Mr Ellwood said: "This case concerns a dog - Margot. She was emaciated.
"Margot was in a small, cramped utility area.
"She was extremely skinny, with prominent hips, ribs and spine. All the ridges on the spine were visible.
"She agreed to the dog being taken to a vet to be checked over.
"Margot weighed 25.3kg, she should have weighed 30kg.
"She was in poor body condition, with a poor quality coat.
"Bloods were taken which showed she had a low red cell count and other problems, either as a result of starvation or liver problems.
"On July 28, Margot returned to the vet.
"All that had happened was that she had been fed a proper diet.
"She weighed 31.4kg.
"I can safely say that Margot was suffering from emaciation from lack of food.
"Since emaciation is the lowest stage of starvation that a dog can reach before death, this case must have involved a prolonged period of suffering.
"Sadly the offence would appear to have been committed in the presence of children.
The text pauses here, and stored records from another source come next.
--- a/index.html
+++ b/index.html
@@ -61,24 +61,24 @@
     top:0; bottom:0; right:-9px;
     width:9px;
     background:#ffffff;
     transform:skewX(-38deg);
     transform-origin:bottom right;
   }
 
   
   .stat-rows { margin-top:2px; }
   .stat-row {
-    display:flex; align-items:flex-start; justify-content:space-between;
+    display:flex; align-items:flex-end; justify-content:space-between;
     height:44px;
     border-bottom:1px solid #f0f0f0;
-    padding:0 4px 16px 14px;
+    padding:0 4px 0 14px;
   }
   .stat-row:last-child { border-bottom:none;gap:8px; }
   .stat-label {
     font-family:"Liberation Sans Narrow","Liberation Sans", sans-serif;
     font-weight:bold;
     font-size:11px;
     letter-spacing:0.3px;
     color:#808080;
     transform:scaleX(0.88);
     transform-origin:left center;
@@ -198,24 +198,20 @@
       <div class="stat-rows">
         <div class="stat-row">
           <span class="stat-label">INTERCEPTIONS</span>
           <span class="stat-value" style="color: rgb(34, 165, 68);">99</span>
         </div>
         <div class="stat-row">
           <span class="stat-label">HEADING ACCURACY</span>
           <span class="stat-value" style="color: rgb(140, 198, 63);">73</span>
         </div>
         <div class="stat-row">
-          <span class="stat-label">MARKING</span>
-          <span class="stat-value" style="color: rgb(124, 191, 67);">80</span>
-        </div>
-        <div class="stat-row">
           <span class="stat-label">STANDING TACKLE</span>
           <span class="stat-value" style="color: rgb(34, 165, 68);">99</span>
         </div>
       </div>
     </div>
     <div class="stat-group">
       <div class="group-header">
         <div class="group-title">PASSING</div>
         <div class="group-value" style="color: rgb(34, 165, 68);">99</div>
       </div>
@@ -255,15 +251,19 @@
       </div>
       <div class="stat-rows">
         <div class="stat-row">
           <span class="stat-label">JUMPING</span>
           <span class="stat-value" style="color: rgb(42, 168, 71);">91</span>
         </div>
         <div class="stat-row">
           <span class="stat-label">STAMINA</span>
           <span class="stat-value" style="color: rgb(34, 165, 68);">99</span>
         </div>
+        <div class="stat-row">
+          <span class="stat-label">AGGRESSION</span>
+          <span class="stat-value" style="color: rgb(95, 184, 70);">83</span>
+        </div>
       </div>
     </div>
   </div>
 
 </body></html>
"Whilst the defendant accepts she should have taken the dog to the vet, she doesn't appear to accept that she should have fed it.
"Margot has now been fed back to full health."
Laybourne, of Londonderry Terrace, Sunderland, pleaded guilty to two counts of causing unecessary suffering to a protected animal.
Gavin Sword, defending, said Laybourne had failed to respond to the notices because she had been away for the weekend.
He added: "It wasn't a deliberate attempt to evade responsibility. She was away.
"When the RSPCA called they found the dog had access to dry food, but she didn't have any water in her bowl. The water would have been drunk because it was a hot day.
"She was only put in the utility area while she was putting her baby down for a nap, to stop the dog getting excited.
"She placed the dog in the utility room, that wasn't a permanent measure.
"She was taking advice about the care of the dog, it would appear that advice was erroneous."
Mr Sword added that Laybourne had planned to take the dog to the PDSA the following week, when she didn't have the children.
He said: "She loves the dog. It is a family pet and she doesn't want to give it up."
The bench asked for a pre-sentence report to be prepared by the Probation Service and Laybourne will be sentenced on December 7.